(Data begins)

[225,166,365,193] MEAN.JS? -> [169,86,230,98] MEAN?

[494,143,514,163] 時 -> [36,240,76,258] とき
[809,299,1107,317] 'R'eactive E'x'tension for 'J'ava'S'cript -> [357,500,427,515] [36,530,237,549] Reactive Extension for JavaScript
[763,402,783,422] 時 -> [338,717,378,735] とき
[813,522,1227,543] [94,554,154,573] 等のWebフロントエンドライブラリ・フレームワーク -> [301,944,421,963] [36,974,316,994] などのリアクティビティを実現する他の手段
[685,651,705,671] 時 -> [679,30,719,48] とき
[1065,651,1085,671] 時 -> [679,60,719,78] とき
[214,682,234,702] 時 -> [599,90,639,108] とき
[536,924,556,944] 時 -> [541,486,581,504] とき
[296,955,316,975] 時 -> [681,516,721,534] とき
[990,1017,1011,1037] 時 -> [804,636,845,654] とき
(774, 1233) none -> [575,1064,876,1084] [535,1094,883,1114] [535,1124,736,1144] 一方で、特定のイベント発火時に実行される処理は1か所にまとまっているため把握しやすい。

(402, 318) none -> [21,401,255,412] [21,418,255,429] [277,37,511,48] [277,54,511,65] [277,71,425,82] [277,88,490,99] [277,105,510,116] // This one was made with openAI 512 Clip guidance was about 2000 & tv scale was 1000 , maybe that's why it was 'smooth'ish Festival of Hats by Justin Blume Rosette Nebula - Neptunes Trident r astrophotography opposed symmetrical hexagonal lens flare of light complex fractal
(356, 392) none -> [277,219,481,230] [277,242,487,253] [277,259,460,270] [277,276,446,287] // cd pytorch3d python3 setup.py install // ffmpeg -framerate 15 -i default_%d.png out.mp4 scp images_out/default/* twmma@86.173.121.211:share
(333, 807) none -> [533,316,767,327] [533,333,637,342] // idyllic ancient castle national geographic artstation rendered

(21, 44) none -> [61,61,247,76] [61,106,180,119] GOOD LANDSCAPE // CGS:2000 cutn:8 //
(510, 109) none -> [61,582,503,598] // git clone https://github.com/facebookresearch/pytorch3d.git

(Data ends)

__Instructions for the task__. Reproduce the lines above, beginning at the line with "[809,299,1107,317] 'R'eactive E'x'tension" and stopping after the line with "(774, 1233) none", exactly as they are.

__Task solution__.
[809,299,1107,317] 'R'eactive E'x'tension for 'J'ava'S'cript -> [357,500,427,515] [36,530,237,549] Reactive Extension for JavaScript
[763,402,783,422] 時 -> [338,717,378,735] とき
[813,522,1227,543] [94,554,154,573] 等のWebフロントエンドライブラリ・フレームワーク -> [301,944,421,963] [36,974,316,994] などのリアクティビティを実現する他の手段
[685,651,705,671] 時 -> [679,30,719,48] とき
[1065,651,1085,671] 時 -> [679,60,719,78] とき
[214,682,234,702] 時 -> [599,90,639,108] とき
[536,924,556,944] 時 -> [541,486,581,504] とき
[296,955,316,975] 時 -> [681,516,721,534] とき
[990,1017,1011,1037] 時 -> [804,636,845,654] とき
(774, 1233) none -> [575,1064,876,1084] [535,1094,883,1114] [535,1124,736,1144] 一方で、特定のイベント発火時に実行される処理は1か所にまとまっているため把握しやすい。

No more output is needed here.